5   Working With Decision Factors

5.1   Decision Factors

For many of the most important decisions taken by agents in the simulator, you can specify the factors considered and how these are used in the decision method. The Decision Factor List gives all the available factors and these are also shown by the system as you work to specify a decision method.

The decision factors are labelled as either ‘half’ or ‘full’. A ‘half’ factor is one that starts at 0 and then rises (e.g. number of users). A ‘full’ factor is one that can take any value (e.g. average profit/loss, with losses being negative).

5.2   Linking Factors To Multipliers

The decision factors need to be calibrated to values of multipliers. Once the calibration is defined, each possible value of the factor is linked to a value of multiplier. These multipliers are numbers used to combine the effect of each decision factor and multipliers are used differently in different types of decision. Some multipliers are constrained between 0 and 1, but others are not.

To specify the calibration for a decision factor you need to choose a calibration function type and a small number of calibration values that are used to fix the precise mapping of decision factor values to multiplier values.

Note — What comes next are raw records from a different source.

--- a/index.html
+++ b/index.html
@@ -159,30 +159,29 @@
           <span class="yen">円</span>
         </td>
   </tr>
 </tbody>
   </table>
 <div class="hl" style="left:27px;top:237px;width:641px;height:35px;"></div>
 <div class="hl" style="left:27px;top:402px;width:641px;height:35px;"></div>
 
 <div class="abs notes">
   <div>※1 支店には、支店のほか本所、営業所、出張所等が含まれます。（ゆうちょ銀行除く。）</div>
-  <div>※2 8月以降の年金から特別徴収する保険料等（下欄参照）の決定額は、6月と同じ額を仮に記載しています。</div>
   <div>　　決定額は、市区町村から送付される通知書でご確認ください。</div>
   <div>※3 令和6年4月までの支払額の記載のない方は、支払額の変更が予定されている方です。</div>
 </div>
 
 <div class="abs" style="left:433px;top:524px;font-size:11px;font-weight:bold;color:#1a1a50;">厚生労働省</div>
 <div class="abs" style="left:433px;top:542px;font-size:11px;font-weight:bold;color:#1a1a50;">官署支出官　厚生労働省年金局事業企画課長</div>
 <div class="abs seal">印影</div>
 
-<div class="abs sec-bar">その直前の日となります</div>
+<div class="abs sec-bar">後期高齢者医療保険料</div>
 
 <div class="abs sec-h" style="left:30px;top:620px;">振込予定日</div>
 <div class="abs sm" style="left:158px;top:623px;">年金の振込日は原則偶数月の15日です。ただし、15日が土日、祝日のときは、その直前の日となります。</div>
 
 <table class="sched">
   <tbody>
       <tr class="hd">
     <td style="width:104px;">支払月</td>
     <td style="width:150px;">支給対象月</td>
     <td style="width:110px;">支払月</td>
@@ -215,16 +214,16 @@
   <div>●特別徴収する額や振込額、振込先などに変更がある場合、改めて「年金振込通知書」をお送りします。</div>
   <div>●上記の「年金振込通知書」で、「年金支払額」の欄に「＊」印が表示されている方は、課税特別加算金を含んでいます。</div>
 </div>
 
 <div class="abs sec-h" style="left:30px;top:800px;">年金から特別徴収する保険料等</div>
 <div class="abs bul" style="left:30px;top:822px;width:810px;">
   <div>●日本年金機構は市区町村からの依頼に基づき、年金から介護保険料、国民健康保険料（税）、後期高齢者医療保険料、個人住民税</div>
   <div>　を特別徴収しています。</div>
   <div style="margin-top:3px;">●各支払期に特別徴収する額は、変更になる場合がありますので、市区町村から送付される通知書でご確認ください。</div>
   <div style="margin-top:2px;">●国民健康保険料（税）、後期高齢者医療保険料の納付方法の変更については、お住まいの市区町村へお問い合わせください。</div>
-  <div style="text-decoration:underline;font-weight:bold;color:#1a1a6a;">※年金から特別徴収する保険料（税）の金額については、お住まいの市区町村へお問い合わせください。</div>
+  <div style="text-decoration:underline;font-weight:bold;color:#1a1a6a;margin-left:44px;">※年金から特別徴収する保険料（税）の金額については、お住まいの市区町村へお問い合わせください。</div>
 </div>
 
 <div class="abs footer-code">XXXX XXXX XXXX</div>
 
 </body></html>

There are 8 calibration function types, but they are systematically named. The ‘asc’ is short for ‘ascending’ while ‘desc’ is short for ‘descending’. A ‘1’ on the end means the range (i.e. the output) is constrained to be between 0 and 1:

  • \(\text{half-asc}\): For factors that start at zero, and where higher factor values should link to higher multipliers.
  • \(\text{half-asc-1}\): For factors that start at zero, higher factor values should link to higher multipliers, and the multipliers must be between 0 and 1.
  • \(\text{half-desc}\): For factors that start at zero, and where higher factor values should link to lower multipliers.
  • \(\text{half-desc-1}\): For factors that start at zero, higher factor values should link to lower multipliers, and the multipliers must be between 0 and 1.
  • \(\text{full-asc}\): For factors that can take any value, and where higher factor values should link to higher multipliers.
  • \(\text{full-asc-1}\): For factors that can take any value, higher factor values should link to higher multipliers, and the multipliers must be between 0 and 1.
  • \(\text{full-desc}\): For factors that can take any value, and where higher factor values should link to lower multipliers.
  • \(\text{full-desc-1}\): For factors that can take any value, higher factor values should link to lower multipliers, and the multipliers must be between 0 and 1.

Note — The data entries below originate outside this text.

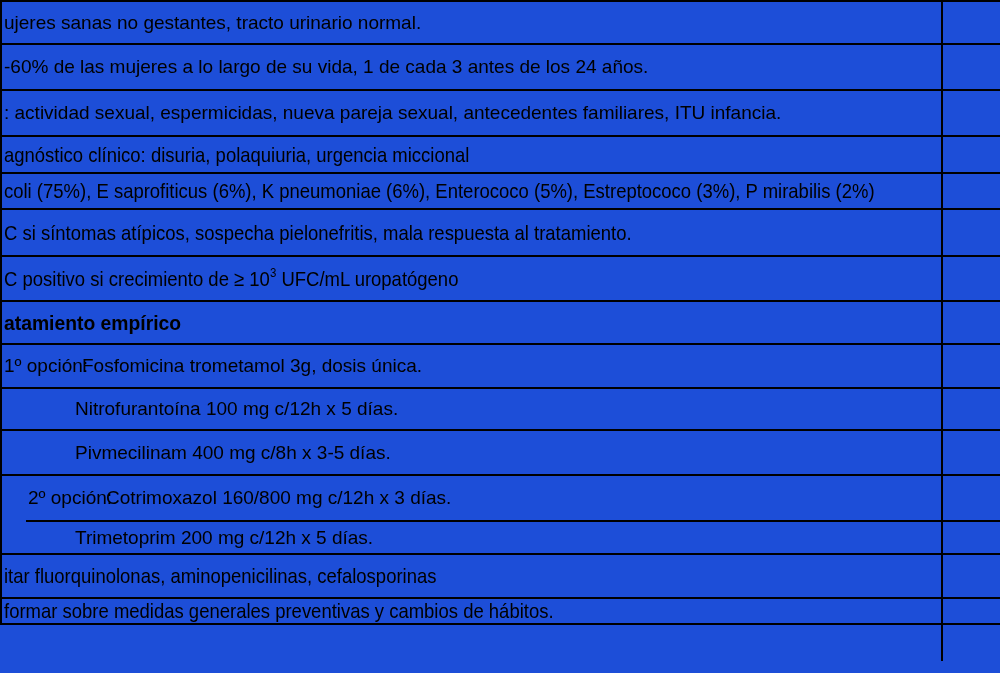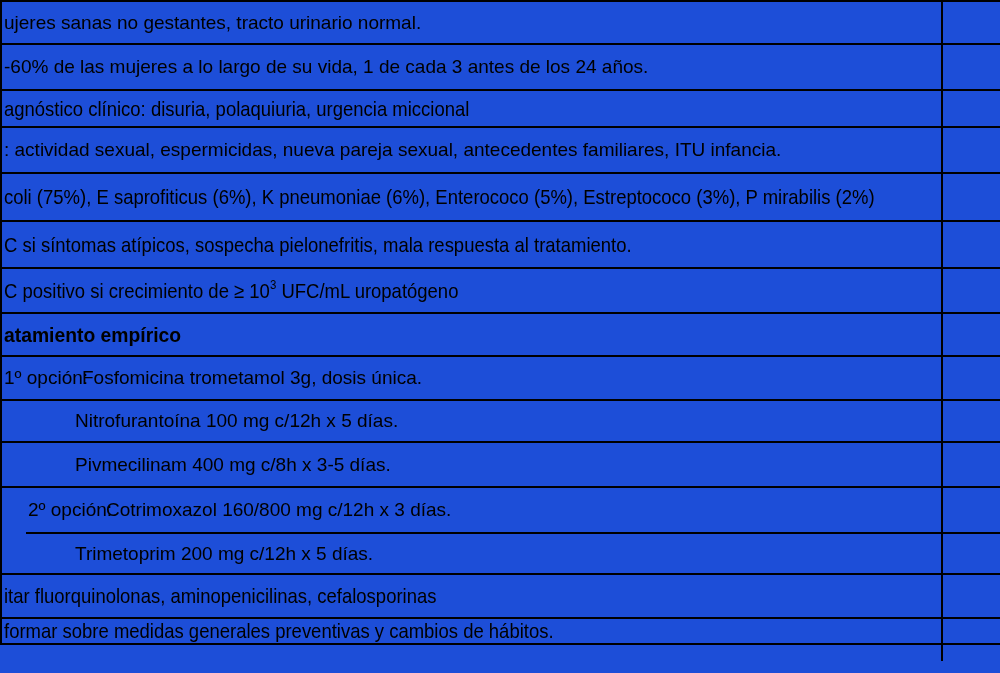--- a/index.html
+++ b/index.html
@@ -64,27 +64,27 @@
 <body>
 
 <div class="canvas">
   <div class="table" id="table-root">
       <div class="row normal" style="height: 43px;">
         <span class="cell" style="left: 2px;"><span class="inner">ujeres sanas no gestantes, tracto urinario normal.</span></span>
       </div>
       <div class="row normal" style="height: 46px;">
         <span class="cell" style="left: 2px;"><span class="inner">-60% de las mujeres a lo largo de su vida, 1 de cada 3 antes de los 24 años.</span></span>
       </div>
+      <div class="row normal" style="height: 46px;">
+        <span class="cell" style="left: 2px;"><span class="inner">: actividad sexual, espermicidas, nueva pareja sexual, antecedentes familiares, ITU infancia.</span></span>
+      </div>
       <div class="row condensed" style="height: 37px;">
         <span class="cell" style="left: 2px;"><span class="inner">agnóstico clínico: disuria, polaquiuria, urgencia miccional</span></span>
       </div>
-      <div class="row normal" style="height: 46px;">
-        <span class="cell" style="left: 2px;"><span class="inner">: actividad sexual, espermicidas, nueva pareja sexual, antecedentes familiares, ITU infancia.</span></span>
-      </div>
-      <div class="row condensed" style="height: 48px; padding-left: 7px;">
+      <div class="row condensed" style="height: 36px; padding-left: 7px;">
         <span class="cell" style="left: 2px;"><span class="inner">coli (75%), E saprofiticus (6%), K pneumoniae (6%), Enterococo (5%), Estreptococo (3%), P mirabilis (2%)</span></span>
       </div>
       <div class="row condensed" style="height: 47px; padding-left: 8px;">
         <span class="cell" style="left: 2px;"><span class="inner">C si síntomas atípicos, sospecha pielonefritis, mala respuesta al tratamiento.</span></span>
       </div>
       <div class="row condensed" style="height: 45px;">
         <span class="cell" style="left: 2px;"><span class="inner"><span>C positivo si crecimiento de ≥ 10</span><span class="sup">3</span><span> UFC/mL uropatógeno</span></span></span>
       </div>
       <div class="row condensed-bold" style="height: 43px; padding-left: 16px;">
         <span class="cell" style="left: 2px;"><span class="inner">atamiento empírico</span></span>
@@ -96,21 +96,21 @@
       <div class="row normal" style="height: 42px;">
         <span class="cell" style="left: 73px;"><span class="inner">Nitrofurantoína 100 mg c/12h x 5 días.</span></span>
       </div>
       <div class="row normal" style="height: 45px;">
         <span class="cell" style="left: 73px;"><span class="inner">Pivmecilinam 400 mg c/8h x 3-5 días.</span></span>
       </div>
       <div class="row normal" style="height: 46px; margin-left: 24px;">
         <span class="cell" style="left: 2px;">2º opción:</span>
         <span class="cell" style="left: 80px;">Cotrimoxazol 160/800 mg c/12h x 3 días.</span>
       </div>
-      <div class="row normal" style="height: 41px;">
+      <div class="row normal" style="height: 33px;">
         <span class="cell" style="left: 73px;"><span class="inner">Trimetoprim 200 mg c/12h x 5 días.</span></span>
       </div>
       <div class="row condensed" style="height: 44px;">
         <span class="cell" style="left: 2px;"><span class="inner">itar fluorquinolonas, aminopenicilinas, cefalosporinas</span></span>
       </div>
       <div class="row condensed" style="height: 26px;">
         <span class="cell" style="left: 2px;"><span class="inner">formar sobre medidas generales preventivas y cambios de hábitos.</span></span>
       </div>
     </div>
   <div class="vline"></div>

This example shows the characteristic shapes of \(\text{full-asc}\) and \(\text{full-desc}\). Different calibration values will produce similar but different curves.

_images/test.png

5.3   Calibration Values Required

The calibration values needed depend on the type of calibration function. The functions restricted to the range 0 to 1 are simpler and require only:

  • Half Level: The value of the factor that would give a multiplier of 0.5.
  • Zero Multiplier: The multiplier when the factor is 0.

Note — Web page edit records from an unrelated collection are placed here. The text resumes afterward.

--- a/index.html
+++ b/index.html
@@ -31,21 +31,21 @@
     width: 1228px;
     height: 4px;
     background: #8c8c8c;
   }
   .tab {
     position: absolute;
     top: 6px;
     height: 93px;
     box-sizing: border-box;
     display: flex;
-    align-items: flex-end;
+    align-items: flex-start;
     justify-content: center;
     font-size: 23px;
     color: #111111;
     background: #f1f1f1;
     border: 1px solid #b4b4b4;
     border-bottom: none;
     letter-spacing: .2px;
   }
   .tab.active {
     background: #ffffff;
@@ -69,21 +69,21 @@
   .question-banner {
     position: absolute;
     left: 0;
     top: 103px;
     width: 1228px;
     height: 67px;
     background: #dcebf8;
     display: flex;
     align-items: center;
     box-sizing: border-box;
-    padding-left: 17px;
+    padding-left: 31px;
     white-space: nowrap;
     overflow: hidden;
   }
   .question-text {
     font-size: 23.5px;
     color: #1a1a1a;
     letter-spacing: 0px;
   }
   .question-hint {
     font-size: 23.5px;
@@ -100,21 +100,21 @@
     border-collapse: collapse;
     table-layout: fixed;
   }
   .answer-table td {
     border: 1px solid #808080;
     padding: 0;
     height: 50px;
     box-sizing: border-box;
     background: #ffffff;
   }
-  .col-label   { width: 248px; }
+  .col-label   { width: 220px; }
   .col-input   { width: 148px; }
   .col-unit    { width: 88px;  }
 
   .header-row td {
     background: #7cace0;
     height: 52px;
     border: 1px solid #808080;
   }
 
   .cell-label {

The calibration functions with ranges you can specify all require:

  • Highest Multiplier: The highest possible multiplier.
  • Lowest Multiplier: The lowest possible multiplier.
  • Unit Level: The value of the factor that would give a multiplier of 1.

In addition, \(\text{full-asc}\) requires:

  • Double Level: The value of the factor that gives a multiplier of 2.

And \(\text{full-desc}\) requires:

  • Half Level: The value of the factor that gives a multiplier of 0.5.

For full details of the formulae used, see 16.5   Calibration Functions.

5.4   Further Reading

Two examples of using agent-based simulations to explore adoption of technology:

Moglia, M., Podkalicka, A., & McGregor, J. (2018). An Agent-Based Model of Residential Energy Efficiency Adoption. Journal of Artificial Societies and Social Simulation, 21(3). Available online here.

Palmer, J., Sorda, G., & Madlener, R. (2015). Modeling the diffusion of residential photovoltaic systems in italy: An agent-based simulation. Technological Forecasting and Social Change, 99, 106-131. Available online here.